Nonetheless, PDL may serve as effective additional (second-line) therapeutic strategy given the relatively low side-effect spectrum; application in fresh pathologic, erythematous, itching scars and use for preventive strategies can be considered. PDL use is limited by its low penetration depth (thick scars) and higher amount of melanin as concurrent absorber (darker skin types).

7 Clinical Relevance

Since most of the published research demonstrated inconclusive results of the use of PDL for hypertrophic scars and keloids, no solid recommendation can be derived from the given literature. Hypertrophic scars tend to involute over time, and without the evidence served by adequate control groups in published research, it remains difficult to support them. Since medical device regulations will require more published research in the future (notably for device registration in the European Union), future therapeutic registration or re-registration might add in encouraging industry to support more science-driven studies.

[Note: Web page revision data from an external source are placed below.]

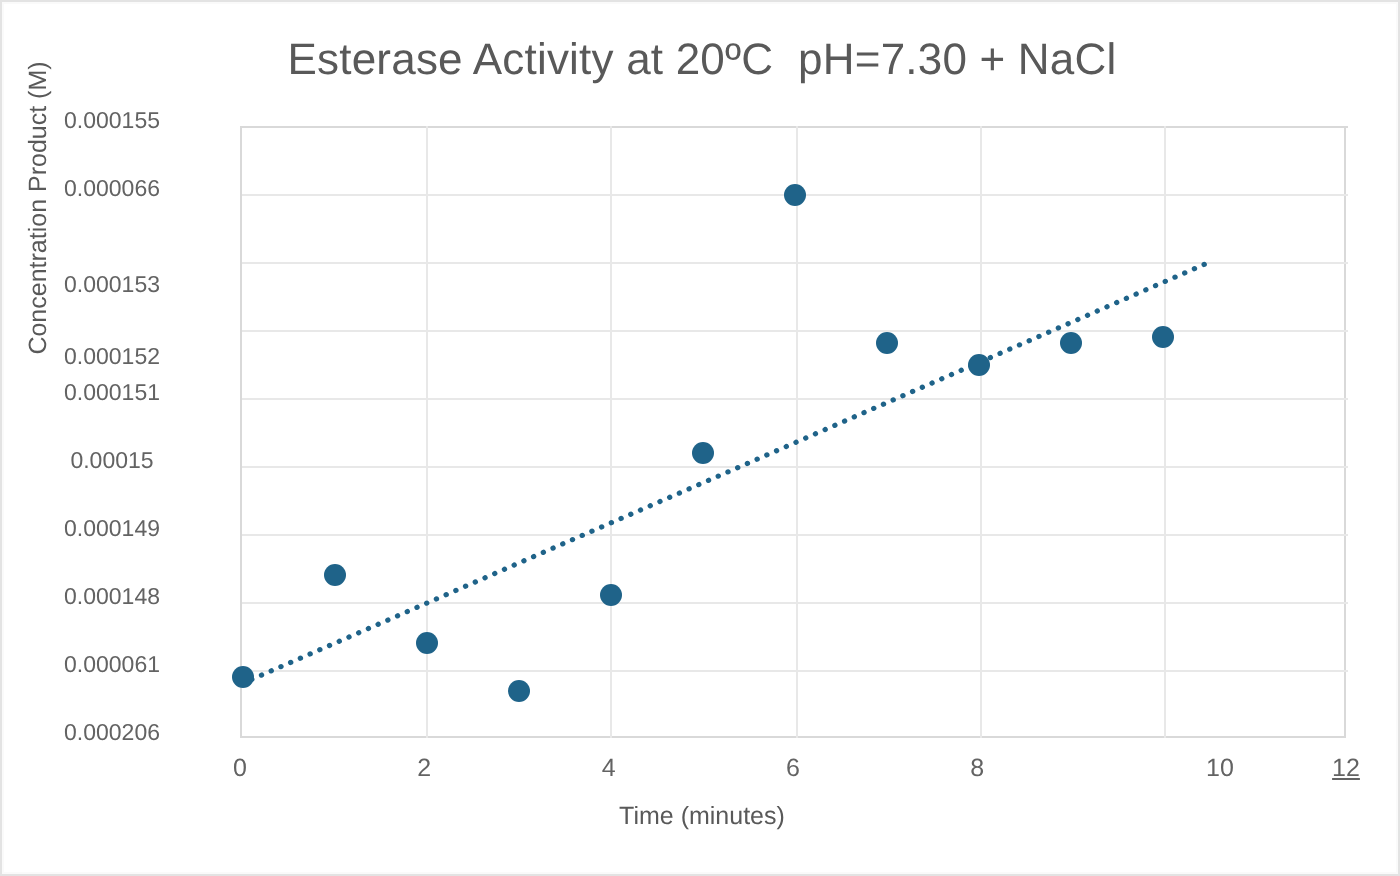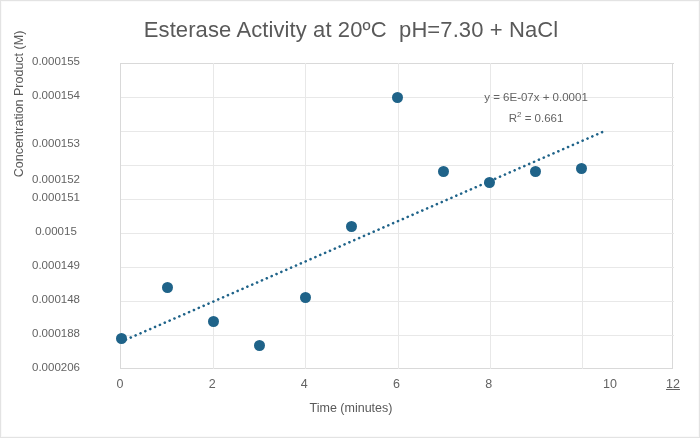"0.000154" div.ytick-label { text: 0.000154 -> 0.000066 }
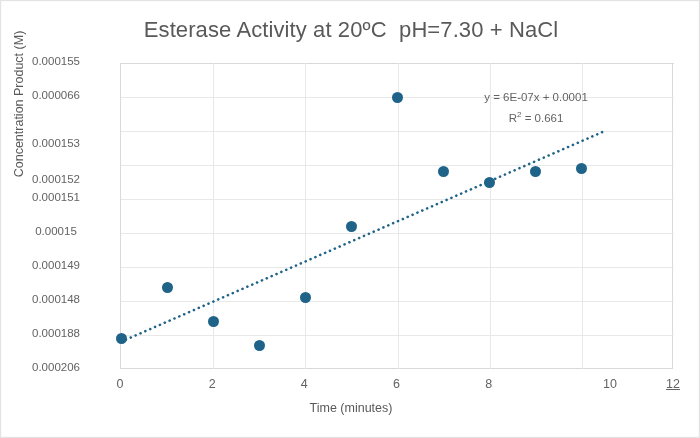"y = 6E-07x + 0.0001" div { html: <div> <div>y = 6E-07x + 0.0001</div> <div><span>R</span><sup>2</sup><span> = 0.661</span></div> </div> -> none }
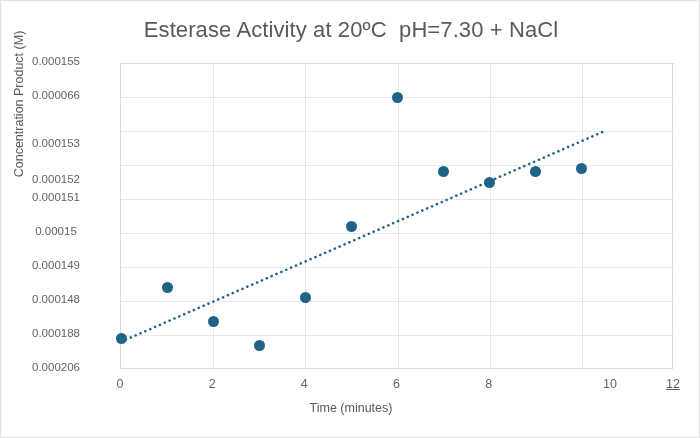"0.000188" div.ytick-label { text: 0.000188 -> 0.000061 }
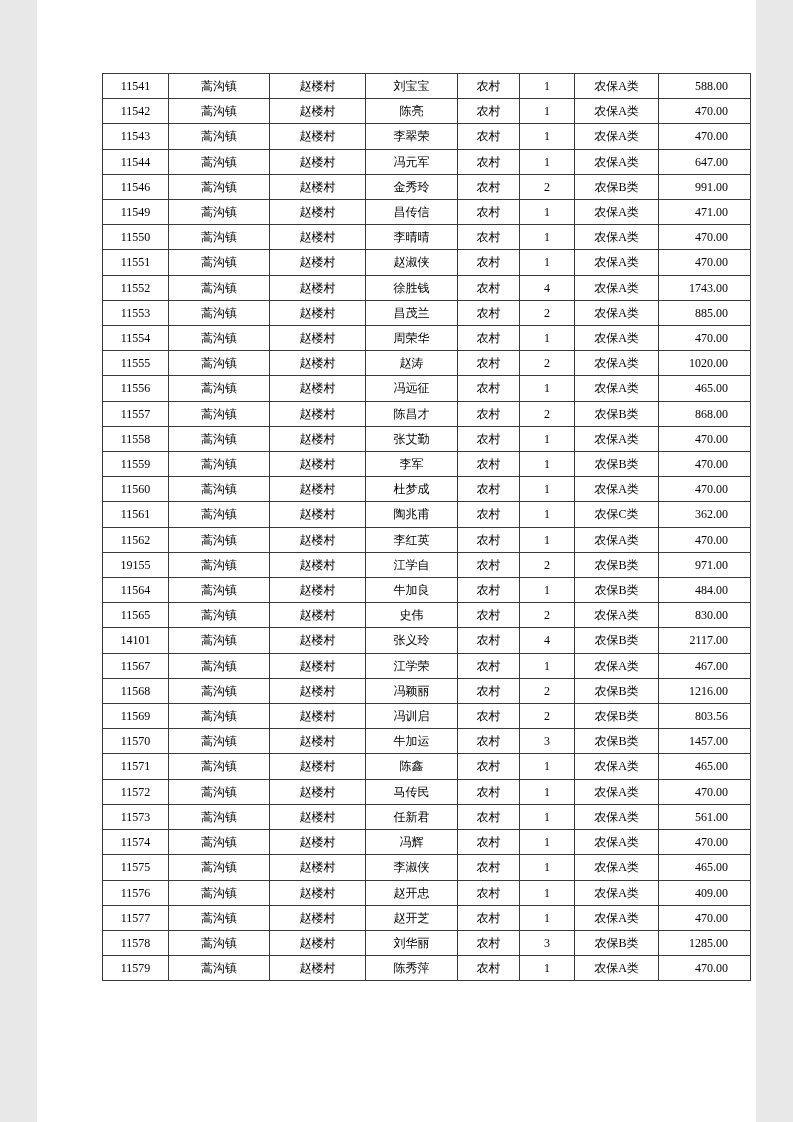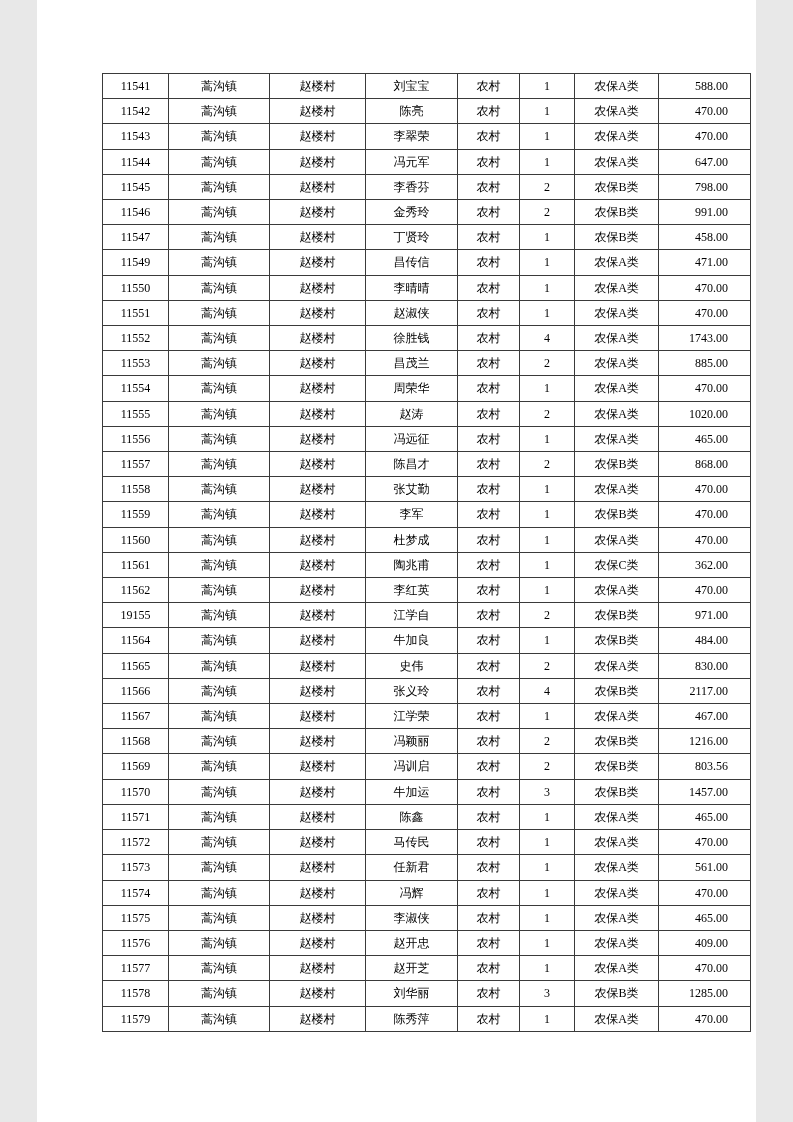"11545" tr { html: <tr> <td>11545</td> <td>蒿沟镇</td> <td>赵楼村</td> <td>李香芬</td> <td>农村</td> <td>2</td> <td>农保B类</td> <td>798.00</td> </tr> -> none }
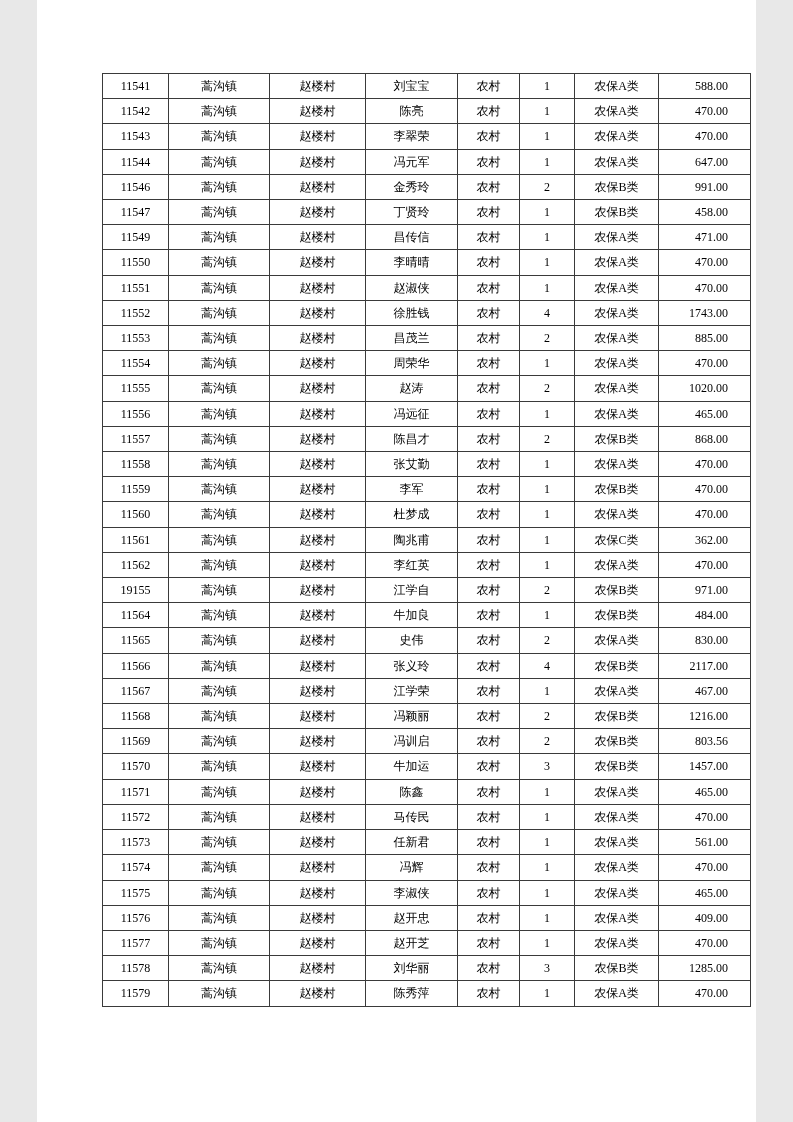"11547" tr { html: <tr> <td>11547</td> <td>蒿沟镇</td> <td>赵楼村</td> <td>丁贤玲</td> <td>农村</td> <td>1</td> <td>农保B类</td> <td>458.00</td> </tr> -> none }
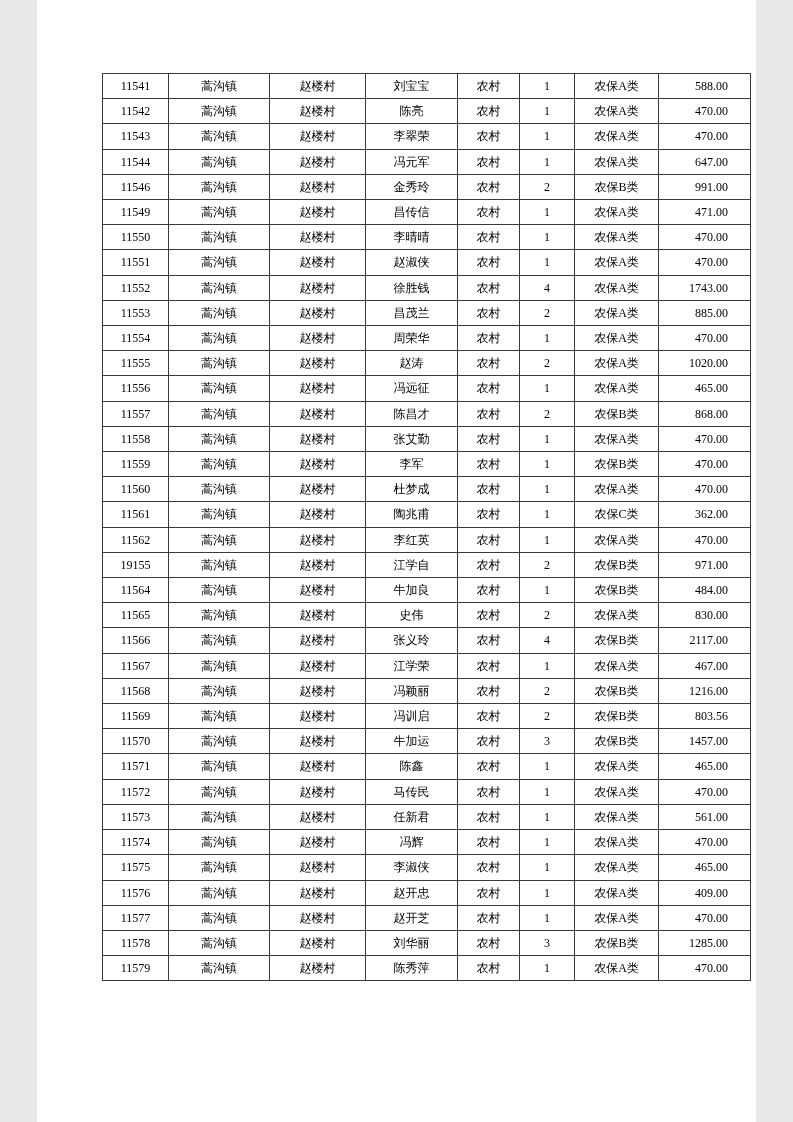"11566" td.c0 { text: 11566 -> 14101 }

Active hypertrophic scars as seen with the clinical sign of erythema or symptom of pruritus can be treated by PDL with a low level of side effects but only if used in conjunction with other more proven methods.

Limiting factors are thick scars (>1 cm) and dark skin types. As a result the PDL can play a role in the prevention of pathologic scars. Future studies should aim toward more standardized research with an adequate selection of control groups (e.g., intra-individual comparison) , and are still necessary to reach the actual potential of the PDL.

8 Conclusion

This chapter dealt with the minimally invasive treatment of hypertrophic scars and keloids with the pulsed-dye laser. Being the first chapter about laser technology, an introduction on lasers, their functioning, and an outline of the temporal development were given. We then explained the principle behind the PDL, called selective photothermolysis, and clarified its relevance in the treatment of pathologic scars. Lastly, selected studies in terms of clinically applied PDL were presented, the evidence was analyzed, and the clinical relevance delineated.

The reader should now be able to sort the relevance of PDL for treatment of hypertrophic scars and keloids in the whole arsenal of treatment methods for pathologic scars.

Summarizing, we want to emphasize one more time that laser technology itself is a rather new technology, which certainly holds many advantages – not least its minimal invasiveness and low side-effect profile. With only few studies available, we refrain from giving absolute recommendations. We rather want to encourage the reader, if interested in this topic, to help creating more evidence and perform further research on this specific topic. PDL holds potential, that still is to be grasped comprehensively.

Take-Home Messages

  • Pulsed-dye laser is based on a principle called selective photothermolysis.

  • Its wavelength ranges from 585 to 595 nm.

  • PDL’s main targets are cutaneous vessels that are coagulated by the irradiation.

  • PDL should be applied a minimum of two times every 4–12 weeks.

  • PDL application can reduce symptoms like pruritus or erythema.

  • PDL should NOT be used for thick scars (>1 cm) and/or in dark skin types.

  • PDL should only be used in combination with other treatment modalities to achieve the most effective treatment.

  • The low risk and side-effect profile makes the PDL a valuable alternative for the prevention of pathologic scars.

  • Long-term outcome and high-quality intervention studies are necessary to provide proper evidence for PDL application in hypertrophic scars and keloids.